Societies that have charitable status or that receive significant public funding will continue to be subject to the requirements set out in the current Society Act along with additional requirements, for instance:

  • a majority of their directors must not be entitled to receive remuneration from the society under contracts of employment or services (this does not apply to pre-existing societies until two years after the newSocieties Act comes into force);
  • disclosing in the financial statements the amount of remuneration paid to directors and the ten highest paid employees or contractors;
  • permitting members of the public to inspect the financial statements of the society;
  • continuing to have at least three directors, one of whom must be ordinarily resident in British Columbia; and
  • on dissolution or liquidation, distributing assets to other “qualified recipients” and not to members. A society can now designate a qualified recipient by directors’ resolution if a members’ resolution is not feasible.

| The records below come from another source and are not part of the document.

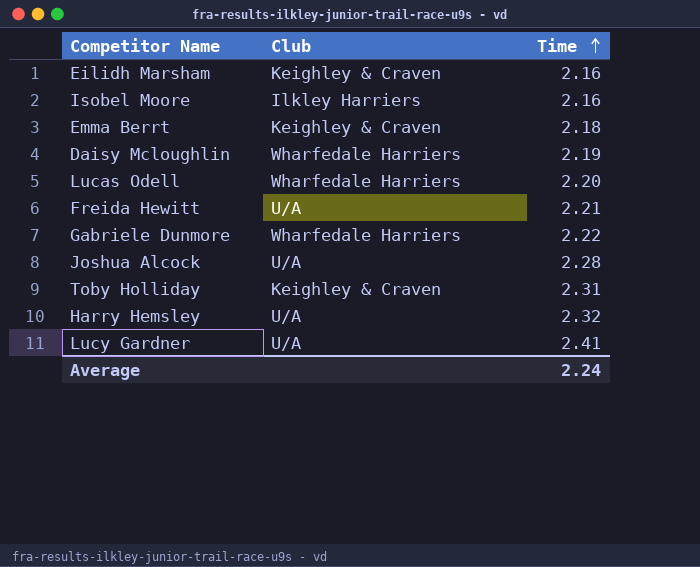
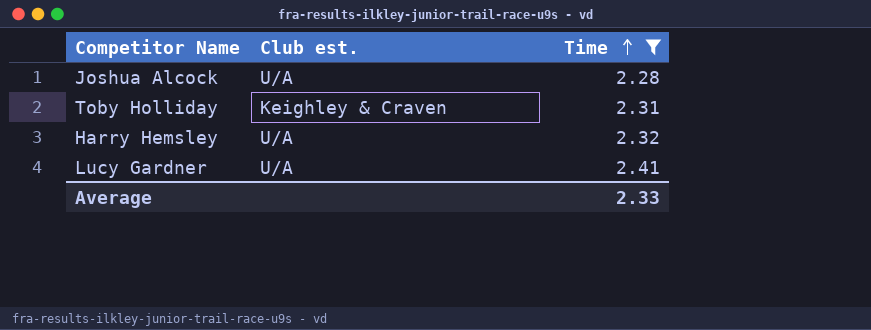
filter: none -> Time >= 2.28
column name: Club -> Club est.
Average | Time: 2.24 -> 2.33

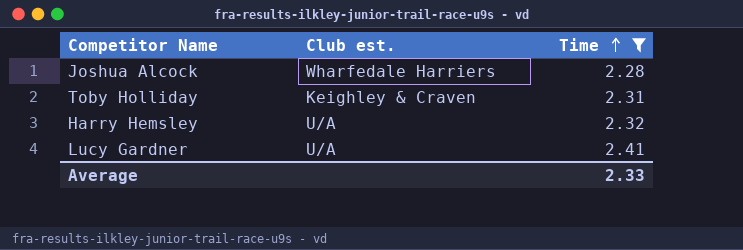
Joshua Alcock | Club est.: U/A -> Wharfedale Harriers

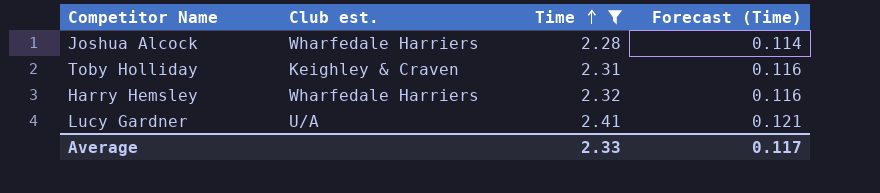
column Forecast (Time) | formula: none -> [Time] * 0.05
Harry Hemsley | Club est.: U/A -> Wharfedale Harriers

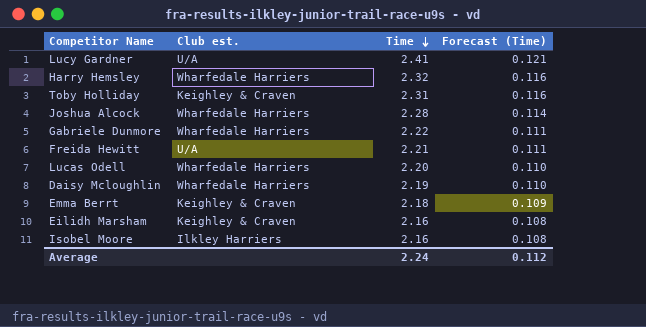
filter: Time >= 2.28 -> none
row order: Time ascending -> Time descending
Average | Time: 2.33 -> 2.24
Average | Forecast (Time): 0.117 -> 0.112

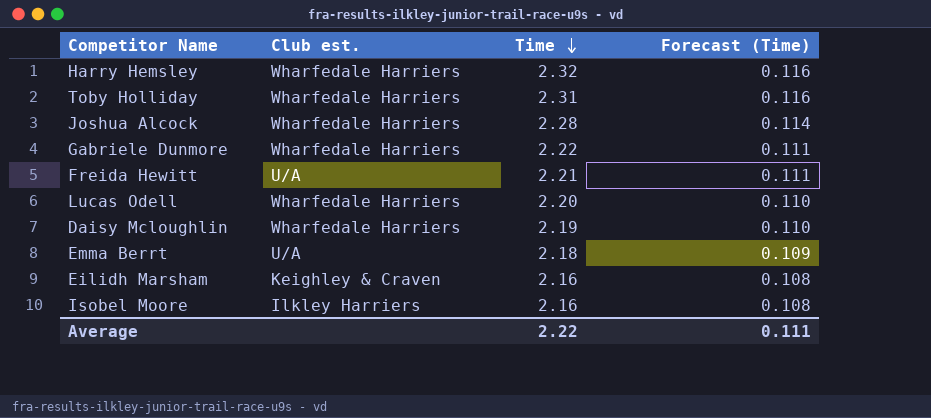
row Lucy Gardner: U/A | 2.41 | 0.121 -> none
Toby Holliday | Club est.: Keighley & Craven -> Wharfedale Harriers
Emma Berrt | Club est.: Keighley & Craven -> U/A
Average | Time: 2.24 -> 2.22
Average | Forecast (Time): 0.112 -> 0.111

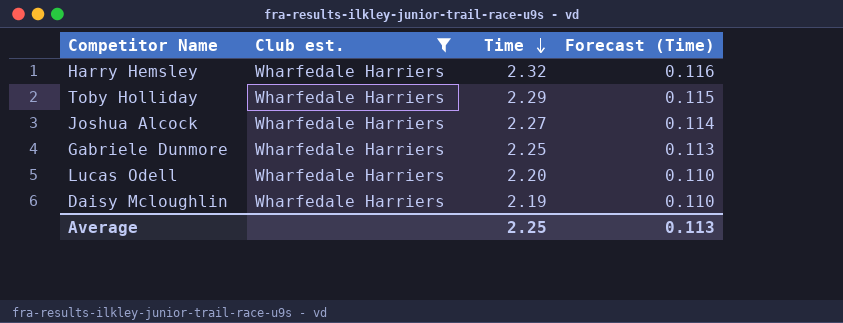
filter: none -> Club est. = Wharfedale Harriers
Toby Holliday | Time: 2.31 -> 2.29
Toby Holliday | Forecast (Time): 0.116 -> 0.115
Joshua Alcock | Time: 2.28 -> 2.27
Gabriele Dunmore | Time: 2.22 -> 2.25
Gabriele Dunmore | Forecast (Time): 0.111 -> 0.113
Average | Time: 2.22 -> 2.25
Average | Forecast (Time): 0.111 -> 0.113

Proposed Public Complaint Remedy Removed and Replaced with Oppression Remedy for Members Only

The draft legislation prior to Bill 24 contained a right for members of the public to apply to court to seek a remedy for oppressive conduct or unfair treatment, or if a society is acting in a fraudulent or unlawful manner or is otherwise not acting in the public interest. Bill 24 has significantly changed those provisions and now restricts the ability to apply to court to see a remedy for oppressive conduct or unfair treatment to members of the society only. The new Societies Act will also no longer introduce an ability to seek a court remedy if a society is acting in a fraudulent or unlawful manner, or is otherwise not acting in the public interest. However, the authority of the minister to investigate a society has been retained in section 213 of the new Societies Act.

Other Significant Changes

Additional significant changes proposed in the new Societies Act are:

  • clarifying societies’ record keeping obligations by specifically describing what records must be maintained and who has access to those records;
  • implementing a mandatory online filing system for incorporation, bylaw changes and other filings at the corporate registry.  Existing societies will be required to input their constitution and bylaws into an electronic, searchable data base when they transition;
  • specifying the requirements an individual must meet in order to be qualified to be a director, for instance a director cannot be an undischarged bankrupt (this does not apply to pre-existing societies until two years after the new Societies Act comes into force);
  • requiring directors to consent in writing to their election or to be present at the meeting at which the election took place in order for the election to be valid (this does not apply to pre-existing societies until two years after the new Societies Act comes into force);
  • removing the existing requirement to obtain court approval for director indemnity payments;
  • clarifying directors’ liability for improper payments and providing limitations on the liability where the directors relied on the society’s financial statements or an expert report;
  • clarifying that bylaw authorization is needed if directors are to be compensated for being directors (this does not apply to pre-existing societies until two years after the new Societies Act comes into force);
  • giving societies greater flexibility to meet changing needs by enabling unalterable provisions in a society’s bylaws (or currently in the society’s constitution) to be altered by special resolution;
  • removing the ability of societies to create branch societies; and
  • introducing the concept of a subsidiary, which is a corporation (including a society) controlled by a society. If a society has a subsidiary, the society must provide copies of the financial statements of the subsidiary to a security holder of the society on request.